En termes de perspectives, je pense que le comité va se pencher sur cette question et voir comment on va pouvoir lancer les appels à fonds de projets nationaux et régionaux dans un délai raisonnable. Rien qu’avec ces appels de fonds, la redynamisation des cadres de concertation qui ont été mis en place dans les régions, placés sous l’autorité du Gouverneur, nous allons assez rapidement passer à un taux d’exécution de 70 voire 80%. Il s’agira ensuite de faire des animations avec l’ensemble des acteurs et partenaires, de voir des migrants de retour soutenus, réinsérés et réintégrés. Il s’agira en outre de décourager et fixer les jeunes en leur donnant de l’espoir avec un travail ou en finançant les projets des potentiels candidats à l’émigration irrégulière. Nous avons en plus réussi à convaincre nos partenaires de proroger la durée du projet de 12 mois. Le projet va continuer jusqu’en février 2023.

Qu’est-ce que vous comptez faire au-delà du délai de prolongation du projet pour assurer la pérennisation du projet ?

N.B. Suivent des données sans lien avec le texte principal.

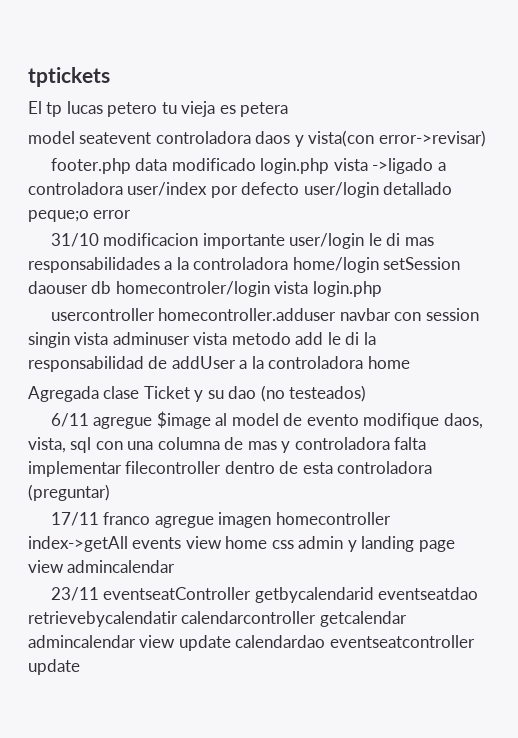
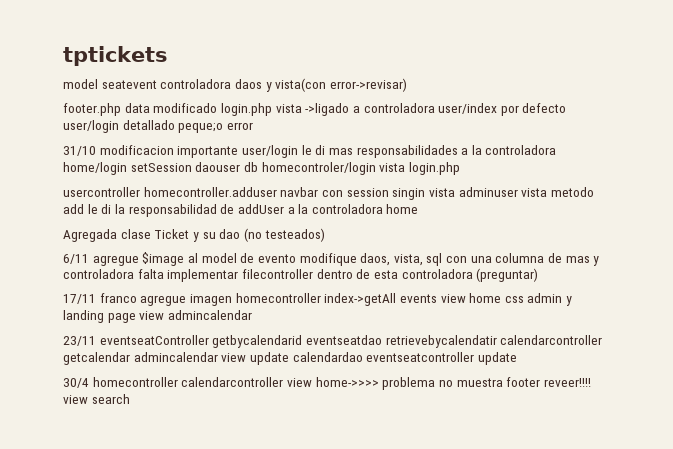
[28,101,289,117] // El tp lucas petero tu vieja es petera -> (168, 56) none
(80, 667) none -> [63,377,591,390] [63,394,130,404] // 30/4 homecontroller calendarcontroller view home->>>> problema no muestra footer reveer!!!! view search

Lorsqu’un projet est bien exécuté et donne des résultats probants, forcément il assure sa propre pérennisation. Et, en cela, nous demandons d’aller vite dans le lancement des fonds nationaux et régionaux, de redynamiser les cadres de concertation. C’est faire en sorte que les migrants de retour soient réinsérés et réintégrés, que les potentiels migrants puissent se dire qu’ils peuvent réussir chez eux, s’épanouir et vivre pleinement. Au-delà des financements qui sont apportés dans le cadre de ce projet, nous disposons d’autres outils, d’autres projets pour leur garantir cet espoir de trouver un emploi décent et, pour ceux qui ont des projets, de trouver les financements nécessaires pour leurs réalisations. Ça, au moins, ce sont des facteurs clés de succès. C’est le résultat globalement. Dans ce cas, soit les partenaires vont continuer à accompagner, soit l’Etat du Sénégal, qui est un Etat responsable, prendra ses responsabilités pour continuer. Un si beau projet n’est pas fait pour mourir.